И вот тут-то наконец звонит телефон.

– Славян, – командует голос в наушниках, – на выход с вещами!

Ну наконец-то!

– Уже! Ты где?

«В каких фоллаутах тебя носит, дорогой?»

– Вытряхаюсь… Мотик?

Сколько надежды в этом голосе… Полчаса назад спросить не судьба была?

– Не… Мёртв.

В наушниках на несколько секунд воцаряется гробовая тишина, буквально кричащая об Андреевом отчаянии. Слава философски пинает пяткой мотик и, наконец, отрывает зад и топает к ниве. Когда тишина готова лопнуть незлым матерком на мироздание, Слава сообщает в трубку невозмутимо:

– Я тут Шумахера тормознул. Он в ту сторону едет. Подбросит… – Слава кидает задумчивый взгляд на экран и решает придать немножко ускорения товарищу: – Тебя где носит-то? Он ща свалит!

«Ща сваливающий» тихо ржёт на заднем плане.

– Две минуты! – в голосе у Андрея горячая мольба. Ага, судя по звукам – несётся бегом.

– Ну две так две. Давай. – И Слава не может удержаться и не добавить: – А то он время засёк.

И обрывает звонок, потому что Саня ржёт уже в голос, неприкрыто.

Слава пожимает плечами и, обойдя машину, забирается на заднее сиденье в ожидании друга. Чего ржать, разговор как разговор – ну, и немного мотивирующих психологических манипуляций.

Всё как обычно.

Самый обычный день, в общем.

Самый обычный день. Глеб

«…Нет, в чатике писать не вариант. И вообще писать такое – как-то тупо. Надо подойти вживую и сказать… Вот сегодня так и сделаю. Приду пораньше, и прямо перед занятием… Да, кстати, пораньше!»

Глебка поспешно выныривает из пучины мыслей и бросает взгляд на часы: время, время, время…
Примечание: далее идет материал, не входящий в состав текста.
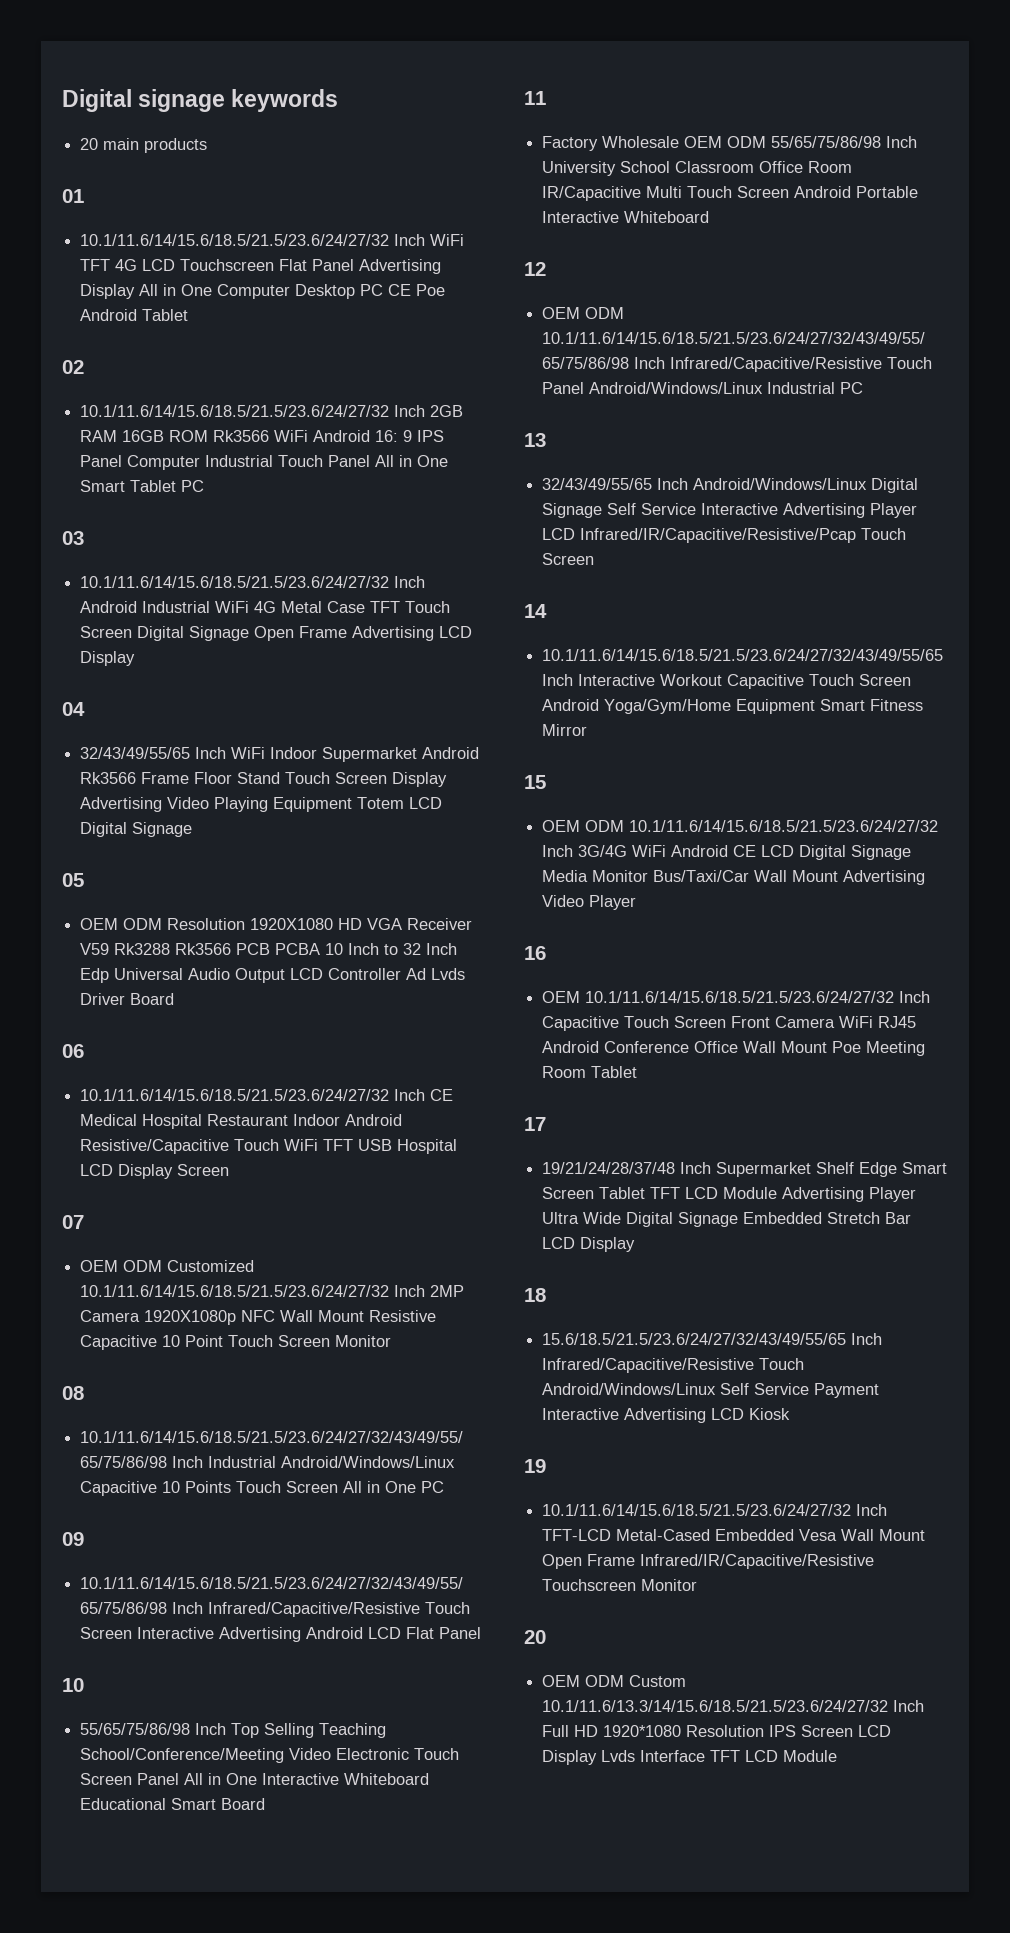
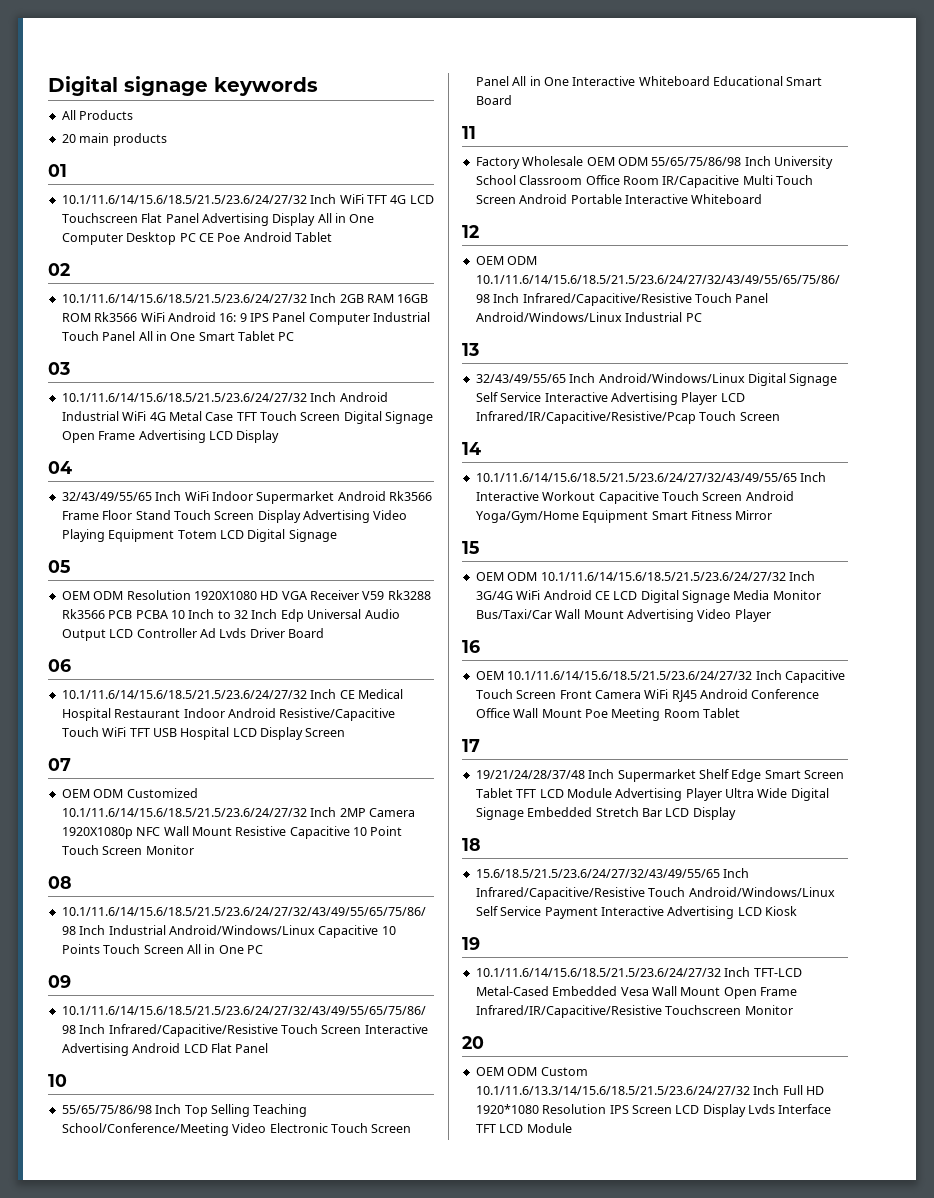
(339, 100) none -> [61,110,134,120] // All Products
Уф, время – в норме. Особенно учитывая, что до «точки» – на колёсах. Можно выдохнуть, потянуться и начать спокойно собираться.

К сборам Глеб подходит крайне ответственно.
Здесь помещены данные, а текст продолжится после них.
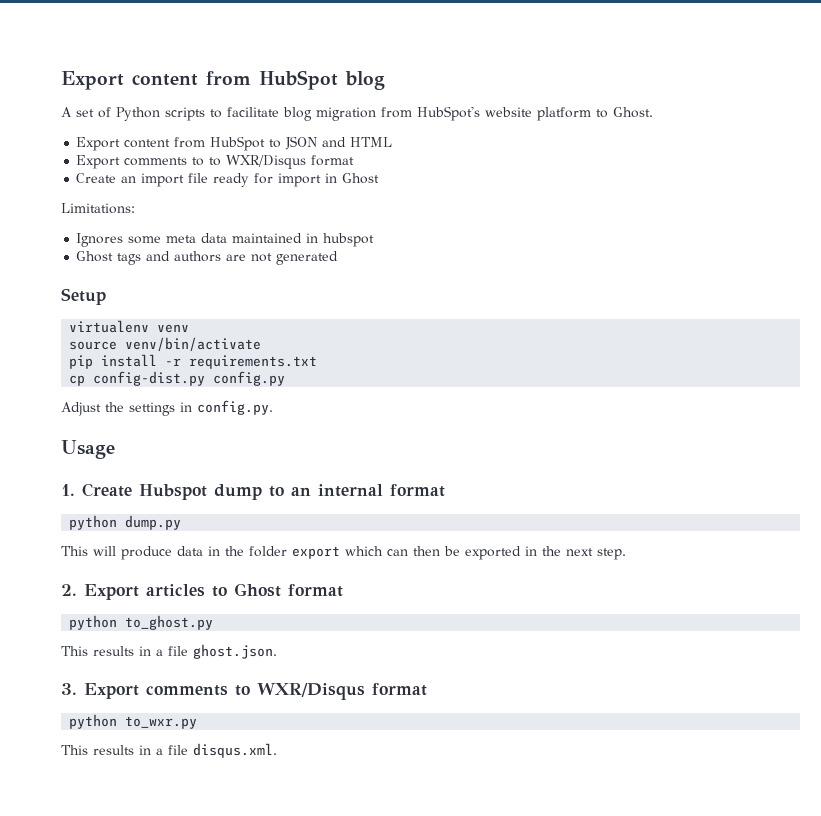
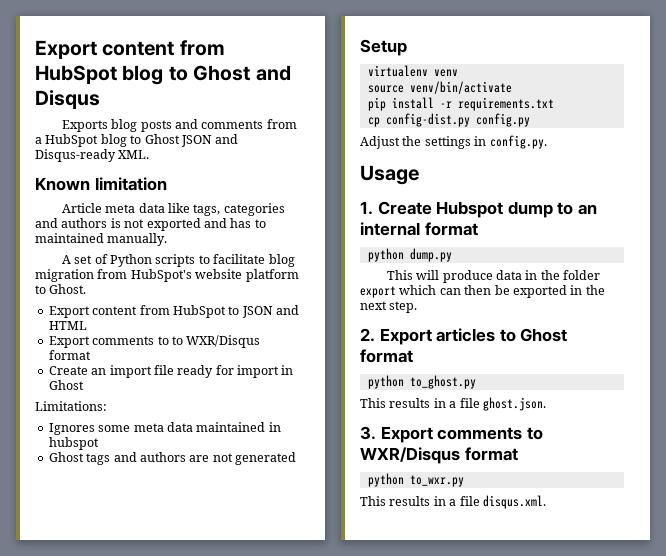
(385, 80) none -> [168,65,291,81] [35,90,100,109] [61,119,297,132] [35,134,239,147] [35,149,150,162] [35,177,167,191] [61,203,285,216] [35,218,266,231] [35,233,168,246] to Ghost and Disqus // Exports blog posts and comments from a HubSpot blog to Ghost JSON and Disqus-ready XML. // Known limitation // Article meta data like tags, categories and authors is not exported and has to maintained manually.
Любимый ножик-«парамилю» в специальный карман на шортах, фонарик в подсумок на поясе, кобура на месте, по карманам жилетки в строго определённом порядке рассовываются два твикса, жгут-турникет, «пакет перевязочный индивидуальный», таблетница, стрелковые очки, телефон в противоударном чехле…

Нет, Глебка не на войну и не на необитаемый остров выживать собирается. Так, самый обычный, каждодневный, можно сказать, набор. Ну, не считая пустой кобуры.

Ладно, последние штрихи – капюшоны футболки и жилетки один в другой, кепку на голову, придирчивый взгляд в телефон в режиме селфи-камеры, потом, на всякий случай, ещё в зеркало… Сегодня надо выглядеть безупречно.

«Мдя… видок у вас, товарищ! Только на аватарку и ставить – людей пугать…»

Оранжевая футболка, серо-коричневые (вообще-то эта расцветка называется «тундра») шорты и жилетка… и камуфляжная кепка ни к селу, ни к городу. Глеб раздосадовано её снимает, приглаживает вечно лохматящиеся тёмные волосы, вздыхает тяжко… и быстренько нахлобучивает обратно. Зато – любимая.